# BRIEF
Wherever a line in the records below contains "group", copy that line.

# PROVIDED RECORDS
▼▼▼
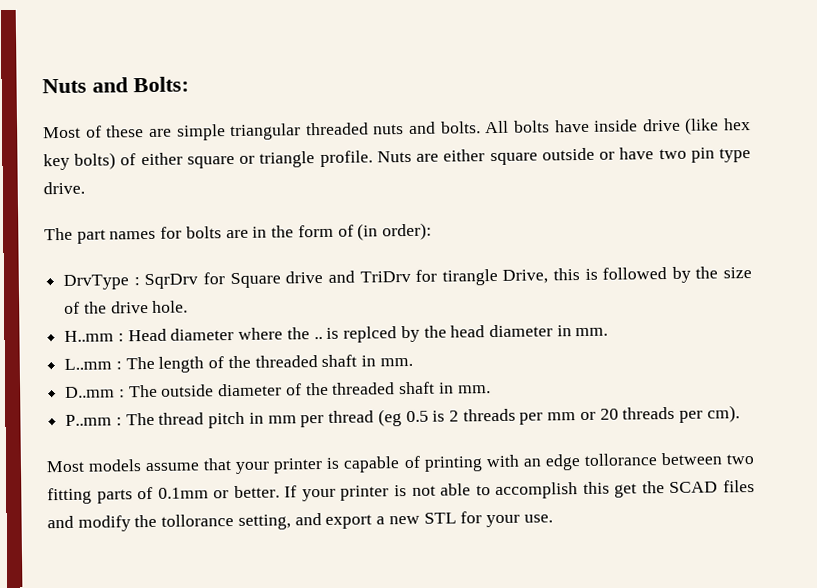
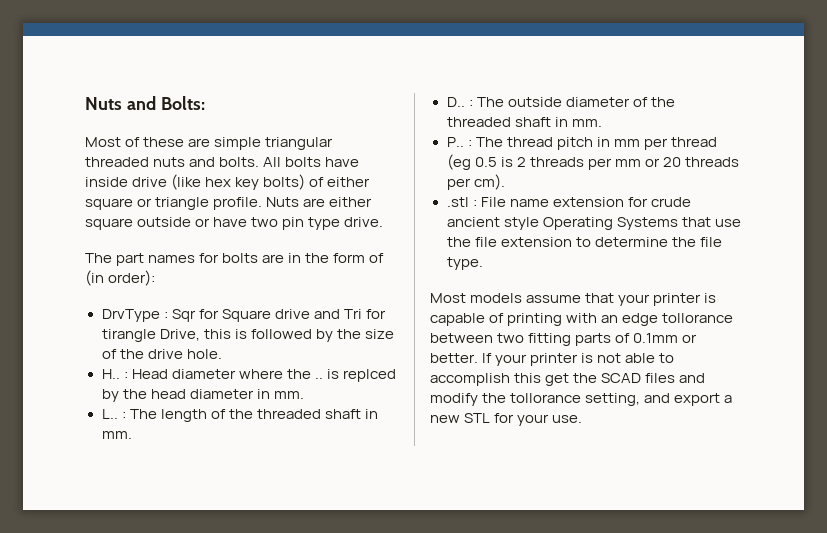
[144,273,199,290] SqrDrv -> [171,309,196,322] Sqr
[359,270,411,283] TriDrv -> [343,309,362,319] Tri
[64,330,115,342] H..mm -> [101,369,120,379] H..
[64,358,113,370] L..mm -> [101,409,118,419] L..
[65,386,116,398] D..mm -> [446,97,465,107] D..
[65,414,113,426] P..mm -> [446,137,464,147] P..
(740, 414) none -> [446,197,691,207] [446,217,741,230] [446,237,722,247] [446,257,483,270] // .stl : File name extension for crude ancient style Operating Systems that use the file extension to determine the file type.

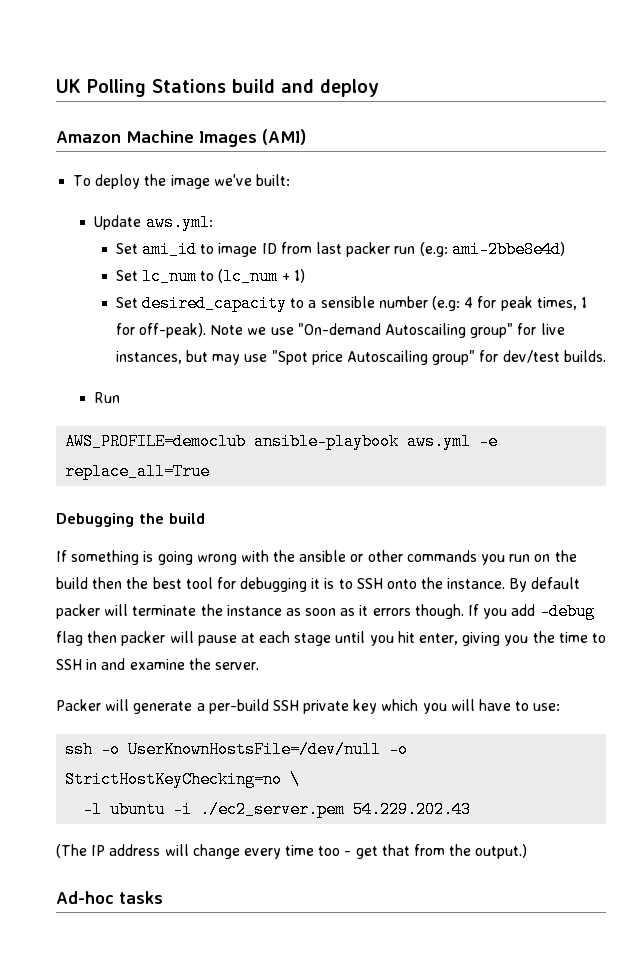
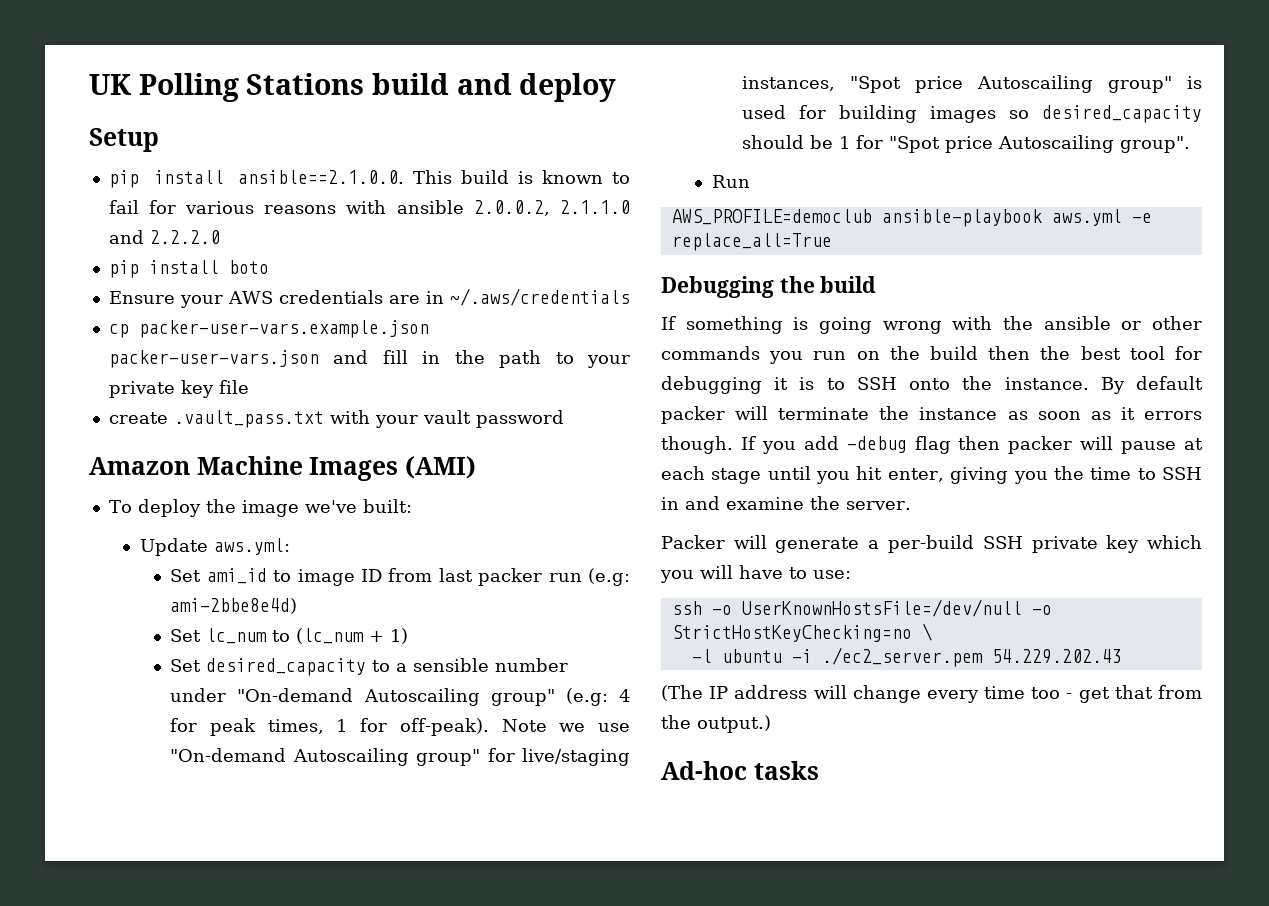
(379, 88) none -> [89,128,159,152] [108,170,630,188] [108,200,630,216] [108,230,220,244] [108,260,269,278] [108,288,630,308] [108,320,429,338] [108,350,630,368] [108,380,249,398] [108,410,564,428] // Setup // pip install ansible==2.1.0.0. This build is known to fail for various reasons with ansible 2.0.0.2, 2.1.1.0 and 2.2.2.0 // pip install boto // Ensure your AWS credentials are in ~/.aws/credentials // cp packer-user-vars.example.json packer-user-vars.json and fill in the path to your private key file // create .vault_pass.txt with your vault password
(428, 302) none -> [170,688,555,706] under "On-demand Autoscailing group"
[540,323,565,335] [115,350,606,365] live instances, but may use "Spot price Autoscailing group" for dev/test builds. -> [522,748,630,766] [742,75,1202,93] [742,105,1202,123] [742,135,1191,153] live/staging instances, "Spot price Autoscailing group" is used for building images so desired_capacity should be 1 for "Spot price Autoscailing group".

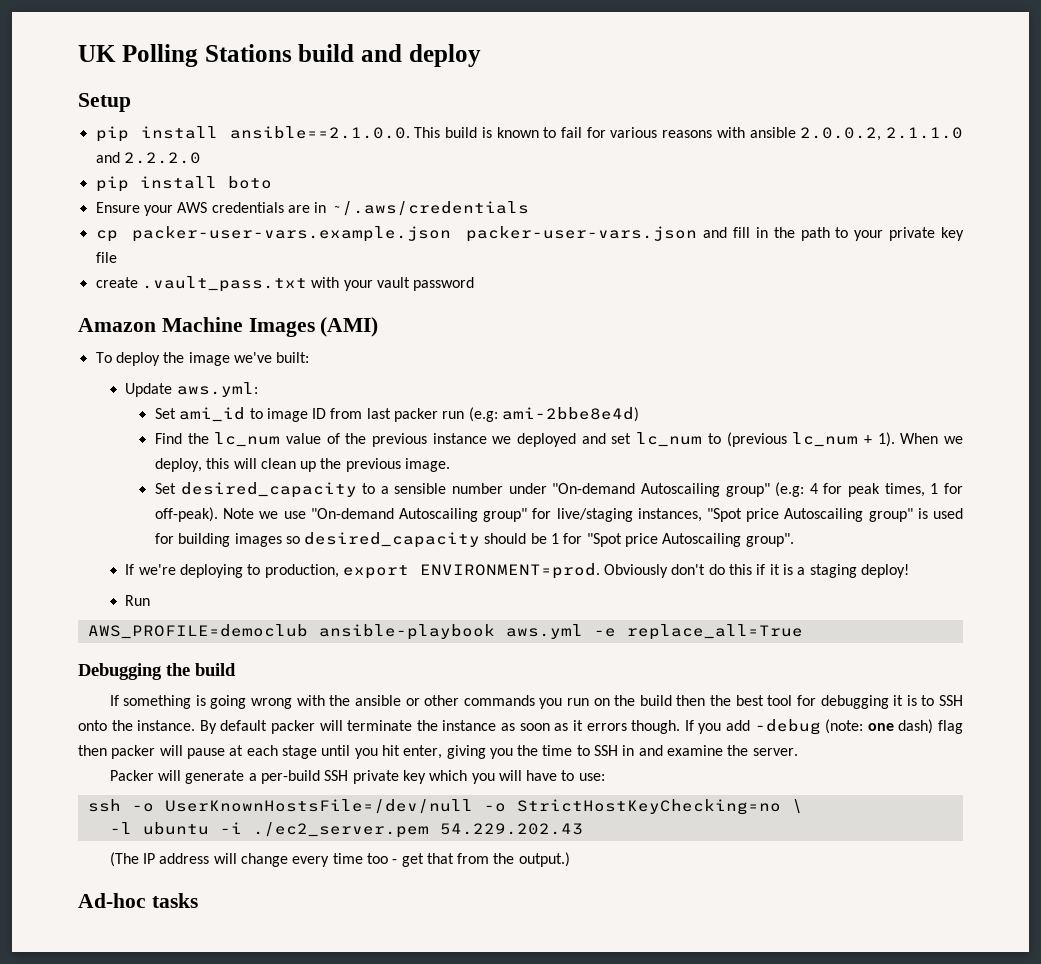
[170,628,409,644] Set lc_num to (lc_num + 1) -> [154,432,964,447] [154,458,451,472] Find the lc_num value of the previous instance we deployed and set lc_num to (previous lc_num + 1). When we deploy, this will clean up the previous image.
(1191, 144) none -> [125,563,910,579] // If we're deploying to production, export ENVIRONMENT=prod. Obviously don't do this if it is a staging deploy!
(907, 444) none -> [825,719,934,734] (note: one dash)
▲▲▲
# FINISHED EXERCISE
(428, 302) none -> [170,688,555,706] under "On-demand Autoscailing group"
[540,323,565,335] [115,350,606,365] live instances, but may use "Spot price Autoscailing group" for dev/test builds. -> [522,748,630,766] [742,75,1202,93] [742,105,1202,123] [742,135,1191,153] live/staging instances, "Spot price Autoscailing group" is used for building images so desired_capacity should be 1 for "Spot price Autoscailing group".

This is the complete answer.